The company launched what was originally called the iTunes Music Store in April 2003, about a year and a half after it rolled out its first iPod. Since then, Apple has sold more than 16 billion songs and become the country’s largest music retailer. While the availability of hundreds of thousands of apps has helped, and in turn been helped by, the wide adoption of the iPhone and subsequently the iPad, the mobile revolution set into high gear with the rollout of the iPhone has only added to the exploding demand for mobile media—though Apple itself still doesn’t make huge profits from the iTunes store.
Apple splits the revenue from sales of media and apps through iTunes, keeping 30 percent and sending 70 percent to the publishers of the content.

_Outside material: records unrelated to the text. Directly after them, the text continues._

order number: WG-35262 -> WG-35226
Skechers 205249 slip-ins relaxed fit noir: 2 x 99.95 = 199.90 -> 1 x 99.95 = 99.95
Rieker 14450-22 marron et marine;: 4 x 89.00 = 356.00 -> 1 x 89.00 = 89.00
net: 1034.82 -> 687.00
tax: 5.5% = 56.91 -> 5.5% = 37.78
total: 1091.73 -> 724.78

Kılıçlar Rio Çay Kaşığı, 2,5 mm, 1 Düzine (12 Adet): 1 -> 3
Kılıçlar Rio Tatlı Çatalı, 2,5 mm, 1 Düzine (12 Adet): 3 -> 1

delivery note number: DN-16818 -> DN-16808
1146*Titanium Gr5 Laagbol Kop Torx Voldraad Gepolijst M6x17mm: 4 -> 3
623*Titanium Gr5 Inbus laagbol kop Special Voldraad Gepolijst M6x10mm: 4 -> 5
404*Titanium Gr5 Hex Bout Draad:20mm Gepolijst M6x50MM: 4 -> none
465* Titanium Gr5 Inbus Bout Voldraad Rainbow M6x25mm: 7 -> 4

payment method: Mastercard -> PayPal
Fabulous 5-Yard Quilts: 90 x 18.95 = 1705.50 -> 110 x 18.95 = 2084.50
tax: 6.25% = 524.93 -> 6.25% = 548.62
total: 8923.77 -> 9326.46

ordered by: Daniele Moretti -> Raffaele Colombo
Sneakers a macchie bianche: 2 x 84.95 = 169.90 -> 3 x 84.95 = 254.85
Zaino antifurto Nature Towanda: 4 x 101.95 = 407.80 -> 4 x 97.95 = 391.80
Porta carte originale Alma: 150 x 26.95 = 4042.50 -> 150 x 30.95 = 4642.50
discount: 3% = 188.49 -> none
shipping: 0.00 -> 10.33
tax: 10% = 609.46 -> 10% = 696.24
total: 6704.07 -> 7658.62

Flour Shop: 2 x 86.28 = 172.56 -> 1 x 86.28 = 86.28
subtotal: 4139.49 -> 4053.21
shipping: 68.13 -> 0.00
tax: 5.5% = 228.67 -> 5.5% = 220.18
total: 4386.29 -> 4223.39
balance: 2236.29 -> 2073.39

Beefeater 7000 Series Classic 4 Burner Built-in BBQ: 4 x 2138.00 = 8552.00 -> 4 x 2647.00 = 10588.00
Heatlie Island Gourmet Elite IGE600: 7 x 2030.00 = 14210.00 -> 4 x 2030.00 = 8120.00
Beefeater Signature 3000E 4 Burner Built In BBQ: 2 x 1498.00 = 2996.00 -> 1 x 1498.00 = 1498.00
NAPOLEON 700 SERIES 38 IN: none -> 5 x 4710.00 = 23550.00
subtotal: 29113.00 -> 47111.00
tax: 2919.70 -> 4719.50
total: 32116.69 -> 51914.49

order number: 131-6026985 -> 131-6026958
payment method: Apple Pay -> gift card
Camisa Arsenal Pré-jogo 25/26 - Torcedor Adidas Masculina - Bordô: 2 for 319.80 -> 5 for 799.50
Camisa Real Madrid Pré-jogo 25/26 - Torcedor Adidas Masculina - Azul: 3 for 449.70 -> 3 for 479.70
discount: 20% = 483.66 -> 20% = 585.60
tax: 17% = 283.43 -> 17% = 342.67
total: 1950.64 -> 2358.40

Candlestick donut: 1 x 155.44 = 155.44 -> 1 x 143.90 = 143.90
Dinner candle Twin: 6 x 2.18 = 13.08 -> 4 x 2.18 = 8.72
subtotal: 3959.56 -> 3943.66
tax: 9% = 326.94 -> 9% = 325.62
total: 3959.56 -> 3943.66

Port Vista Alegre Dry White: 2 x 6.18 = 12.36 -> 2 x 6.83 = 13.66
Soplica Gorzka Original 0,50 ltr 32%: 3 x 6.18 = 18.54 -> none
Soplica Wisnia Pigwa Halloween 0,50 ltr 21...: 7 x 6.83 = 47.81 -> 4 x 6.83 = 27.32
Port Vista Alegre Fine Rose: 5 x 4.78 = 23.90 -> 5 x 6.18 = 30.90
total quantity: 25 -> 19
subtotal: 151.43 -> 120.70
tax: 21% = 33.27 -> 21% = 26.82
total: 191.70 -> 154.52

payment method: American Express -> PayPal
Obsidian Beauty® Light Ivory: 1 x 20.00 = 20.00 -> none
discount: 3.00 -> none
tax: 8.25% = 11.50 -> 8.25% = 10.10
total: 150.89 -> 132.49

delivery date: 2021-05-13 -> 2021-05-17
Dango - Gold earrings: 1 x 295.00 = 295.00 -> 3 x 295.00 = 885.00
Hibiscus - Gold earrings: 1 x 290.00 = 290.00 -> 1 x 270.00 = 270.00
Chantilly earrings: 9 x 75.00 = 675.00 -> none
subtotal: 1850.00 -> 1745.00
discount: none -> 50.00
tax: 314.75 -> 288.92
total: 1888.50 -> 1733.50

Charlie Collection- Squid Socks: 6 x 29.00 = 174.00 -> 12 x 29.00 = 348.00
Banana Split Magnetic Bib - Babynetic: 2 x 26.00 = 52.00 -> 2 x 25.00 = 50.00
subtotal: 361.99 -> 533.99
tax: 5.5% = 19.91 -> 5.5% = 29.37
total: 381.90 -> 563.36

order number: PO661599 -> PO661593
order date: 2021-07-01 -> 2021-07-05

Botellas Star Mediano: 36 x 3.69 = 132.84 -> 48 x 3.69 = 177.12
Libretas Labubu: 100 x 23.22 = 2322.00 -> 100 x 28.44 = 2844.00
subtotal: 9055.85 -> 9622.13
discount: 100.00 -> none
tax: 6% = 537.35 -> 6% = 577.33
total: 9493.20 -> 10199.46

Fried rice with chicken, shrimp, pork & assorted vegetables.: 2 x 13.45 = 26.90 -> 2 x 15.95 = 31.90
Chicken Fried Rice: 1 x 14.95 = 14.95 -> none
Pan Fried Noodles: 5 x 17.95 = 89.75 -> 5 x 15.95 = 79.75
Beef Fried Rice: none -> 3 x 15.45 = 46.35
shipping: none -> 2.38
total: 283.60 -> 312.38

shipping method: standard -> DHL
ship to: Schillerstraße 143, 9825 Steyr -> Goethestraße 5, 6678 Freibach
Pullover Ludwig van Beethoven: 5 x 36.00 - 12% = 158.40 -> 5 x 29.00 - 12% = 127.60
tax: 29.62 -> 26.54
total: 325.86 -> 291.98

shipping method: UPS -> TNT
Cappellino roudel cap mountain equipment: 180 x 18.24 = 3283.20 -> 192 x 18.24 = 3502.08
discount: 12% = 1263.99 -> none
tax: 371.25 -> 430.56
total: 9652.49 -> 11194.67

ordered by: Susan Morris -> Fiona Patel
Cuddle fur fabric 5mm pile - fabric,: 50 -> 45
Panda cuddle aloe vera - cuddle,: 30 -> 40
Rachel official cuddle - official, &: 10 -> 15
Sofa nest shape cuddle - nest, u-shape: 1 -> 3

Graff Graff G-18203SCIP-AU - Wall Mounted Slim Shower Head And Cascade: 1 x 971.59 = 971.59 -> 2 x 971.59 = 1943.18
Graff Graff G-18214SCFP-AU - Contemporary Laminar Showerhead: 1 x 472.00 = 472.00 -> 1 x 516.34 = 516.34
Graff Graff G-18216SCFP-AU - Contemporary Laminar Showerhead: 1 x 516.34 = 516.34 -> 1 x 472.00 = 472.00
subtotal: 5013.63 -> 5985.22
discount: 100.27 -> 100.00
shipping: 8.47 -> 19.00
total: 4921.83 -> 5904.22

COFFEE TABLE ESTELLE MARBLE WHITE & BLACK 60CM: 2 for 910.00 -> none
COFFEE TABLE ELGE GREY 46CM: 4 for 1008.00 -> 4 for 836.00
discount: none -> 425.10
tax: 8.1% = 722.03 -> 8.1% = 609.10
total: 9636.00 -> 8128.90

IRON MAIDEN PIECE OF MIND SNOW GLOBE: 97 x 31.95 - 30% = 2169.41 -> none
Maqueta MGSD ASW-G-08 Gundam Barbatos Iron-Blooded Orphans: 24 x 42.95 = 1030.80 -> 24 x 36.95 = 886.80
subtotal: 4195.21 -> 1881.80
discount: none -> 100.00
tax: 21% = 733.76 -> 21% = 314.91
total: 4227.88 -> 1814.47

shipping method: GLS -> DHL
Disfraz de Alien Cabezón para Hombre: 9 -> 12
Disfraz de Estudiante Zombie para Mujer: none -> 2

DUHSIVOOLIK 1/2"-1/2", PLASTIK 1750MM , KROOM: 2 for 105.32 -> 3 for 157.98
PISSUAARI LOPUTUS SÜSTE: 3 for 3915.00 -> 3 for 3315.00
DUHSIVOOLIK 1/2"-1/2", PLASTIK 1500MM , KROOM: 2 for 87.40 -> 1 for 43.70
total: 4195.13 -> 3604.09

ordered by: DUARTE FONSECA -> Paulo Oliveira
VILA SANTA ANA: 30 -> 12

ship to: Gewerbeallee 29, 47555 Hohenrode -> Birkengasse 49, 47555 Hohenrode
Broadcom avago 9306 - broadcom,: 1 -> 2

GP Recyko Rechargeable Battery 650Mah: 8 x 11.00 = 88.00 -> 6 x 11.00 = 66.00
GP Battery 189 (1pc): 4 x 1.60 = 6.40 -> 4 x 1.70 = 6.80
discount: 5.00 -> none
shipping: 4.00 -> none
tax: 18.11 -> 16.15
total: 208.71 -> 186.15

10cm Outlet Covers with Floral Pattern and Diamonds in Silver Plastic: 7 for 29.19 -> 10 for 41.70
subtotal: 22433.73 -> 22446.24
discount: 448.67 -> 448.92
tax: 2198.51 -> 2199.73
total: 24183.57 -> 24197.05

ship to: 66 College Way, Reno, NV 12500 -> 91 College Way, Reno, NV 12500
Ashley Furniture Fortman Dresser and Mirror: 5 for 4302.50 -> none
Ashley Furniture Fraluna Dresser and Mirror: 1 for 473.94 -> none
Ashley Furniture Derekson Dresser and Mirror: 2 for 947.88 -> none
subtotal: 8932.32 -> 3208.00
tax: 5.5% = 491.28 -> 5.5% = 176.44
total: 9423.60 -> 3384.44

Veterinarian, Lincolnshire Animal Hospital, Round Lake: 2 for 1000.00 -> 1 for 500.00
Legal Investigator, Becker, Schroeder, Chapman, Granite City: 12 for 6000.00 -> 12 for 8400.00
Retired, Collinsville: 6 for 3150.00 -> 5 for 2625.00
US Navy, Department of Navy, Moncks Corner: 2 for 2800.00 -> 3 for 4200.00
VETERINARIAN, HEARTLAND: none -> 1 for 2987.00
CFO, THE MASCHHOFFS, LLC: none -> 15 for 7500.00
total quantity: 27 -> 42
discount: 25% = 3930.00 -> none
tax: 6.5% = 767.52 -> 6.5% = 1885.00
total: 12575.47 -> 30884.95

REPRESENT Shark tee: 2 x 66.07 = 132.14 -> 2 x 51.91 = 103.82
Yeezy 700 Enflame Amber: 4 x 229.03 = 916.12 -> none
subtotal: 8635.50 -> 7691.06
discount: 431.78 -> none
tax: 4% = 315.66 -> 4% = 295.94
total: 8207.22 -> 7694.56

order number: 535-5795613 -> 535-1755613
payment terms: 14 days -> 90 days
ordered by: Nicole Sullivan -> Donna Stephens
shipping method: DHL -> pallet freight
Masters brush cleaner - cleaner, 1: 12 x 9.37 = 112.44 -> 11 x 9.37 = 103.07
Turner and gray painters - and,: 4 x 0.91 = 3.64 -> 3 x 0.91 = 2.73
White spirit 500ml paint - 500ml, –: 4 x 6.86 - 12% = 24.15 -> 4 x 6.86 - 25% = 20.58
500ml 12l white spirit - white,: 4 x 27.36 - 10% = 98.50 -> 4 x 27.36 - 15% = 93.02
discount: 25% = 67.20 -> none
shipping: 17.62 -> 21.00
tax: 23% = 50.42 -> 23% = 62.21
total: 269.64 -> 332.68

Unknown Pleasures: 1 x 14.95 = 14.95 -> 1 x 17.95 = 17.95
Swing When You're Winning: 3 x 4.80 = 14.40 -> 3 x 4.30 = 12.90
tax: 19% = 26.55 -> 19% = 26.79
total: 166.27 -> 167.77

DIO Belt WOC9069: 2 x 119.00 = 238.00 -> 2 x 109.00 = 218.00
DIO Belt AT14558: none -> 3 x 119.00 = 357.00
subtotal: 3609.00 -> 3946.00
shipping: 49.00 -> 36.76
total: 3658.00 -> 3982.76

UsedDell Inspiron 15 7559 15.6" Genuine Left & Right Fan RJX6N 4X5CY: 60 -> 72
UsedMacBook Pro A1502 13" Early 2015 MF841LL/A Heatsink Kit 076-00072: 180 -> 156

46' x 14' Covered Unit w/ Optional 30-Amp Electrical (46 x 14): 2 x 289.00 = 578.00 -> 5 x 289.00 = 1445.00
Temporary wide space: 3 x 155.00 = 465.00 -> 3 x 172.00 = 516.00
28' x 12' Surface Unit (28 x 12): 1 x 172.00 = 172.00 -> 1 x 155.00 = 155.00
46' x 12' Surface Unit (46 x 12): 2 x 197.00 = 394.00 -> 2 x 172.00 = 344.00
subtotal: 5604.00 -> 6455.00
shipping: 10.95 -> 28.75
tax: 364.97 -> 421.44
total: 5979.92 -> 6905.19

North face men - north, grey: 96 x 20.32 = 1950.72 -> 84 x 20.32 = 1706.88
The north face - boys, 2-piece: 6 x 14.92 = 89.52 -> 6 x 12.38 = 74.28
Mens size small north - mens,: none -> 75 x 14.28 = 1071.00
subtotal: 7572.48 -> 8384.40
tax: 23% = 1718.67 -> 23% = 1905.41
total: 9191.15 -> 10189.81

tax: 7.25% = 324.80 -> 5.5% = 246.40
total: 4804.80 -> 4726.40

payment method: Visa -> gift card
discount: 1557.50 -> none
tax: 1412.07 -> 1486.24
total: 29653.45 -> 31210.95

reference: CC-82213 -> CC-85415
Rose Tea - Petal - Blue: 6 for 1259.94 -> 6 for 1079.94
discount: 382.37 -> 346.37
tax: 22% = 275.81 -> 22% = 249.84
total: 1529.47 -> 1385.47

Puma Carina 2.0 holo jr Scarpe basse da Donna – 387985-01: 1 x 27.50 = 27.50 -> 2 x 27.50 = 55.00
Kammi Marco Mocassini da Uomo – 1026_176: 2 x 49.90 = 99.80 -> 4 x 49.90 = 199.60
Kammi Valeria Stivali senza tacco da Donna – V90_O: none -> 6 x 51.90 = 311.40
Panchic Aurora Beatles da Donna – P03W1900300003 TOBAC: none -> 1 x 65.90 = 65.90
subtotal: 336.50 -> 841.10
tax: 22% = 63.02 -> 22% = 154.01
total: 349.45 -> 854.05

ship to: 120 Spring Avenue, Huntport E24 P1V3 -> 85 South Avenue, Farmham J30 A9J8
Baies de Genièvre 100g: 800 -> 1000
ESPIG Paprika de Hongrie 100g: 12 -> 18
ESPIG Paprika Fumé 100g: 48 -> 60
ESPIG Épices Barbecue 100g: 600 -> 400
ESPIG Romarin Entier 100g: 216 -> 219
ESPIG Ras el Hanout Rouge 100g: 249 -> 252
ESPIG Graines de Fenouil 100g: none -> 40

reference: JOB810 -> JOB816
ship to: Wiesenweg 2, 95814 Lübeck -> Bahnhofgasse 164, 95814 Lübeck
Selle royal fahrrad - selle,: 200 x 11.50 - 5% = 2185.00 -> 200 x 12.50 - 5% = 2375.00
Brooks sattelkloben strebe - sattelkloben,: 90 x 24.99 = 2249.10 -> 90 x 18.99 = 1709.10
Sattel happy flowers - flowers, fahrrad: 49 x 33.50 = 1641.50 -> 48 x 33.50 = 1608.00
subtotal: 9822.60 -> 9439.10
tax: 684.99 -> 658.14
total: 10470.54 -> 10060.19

The company doesn’t detail iTunes sales in its earnings reports, but it has often said that the store runs only a bit above break even, with its main purpose being to increase the appeal of Apple’s hardware. Or as independent Apple analyst Robert Paul Leitau puts it: “Content sells devices.”
That profit picture could still change, as the iTunes business continues to scale and customers buy more expensive apps and videos rather than $1.29 songs. The iTunes platform, according to recent projections by Global Equities Research, will generate $13 billion in revenues by 2013.
With that kind of demand for mobile data and content, competitors—most notably Amazon, but also Google, Netflix, and others—are gunning to take a slice out of Apple. While Apple looks at content as a way to sell more hardware, Amazon looks at hardware as a way to sell more content. Amazon’s new Kindle Fire tablet, for example, is meant—and priced—to undercut the iPad and have consumers go through Amazon to get their content. As the markets for streaming video, music, and even online periodicals develop, the competition is bound to ratchet even higher. So Apple, for all it has achieved, must push to innovate yet again.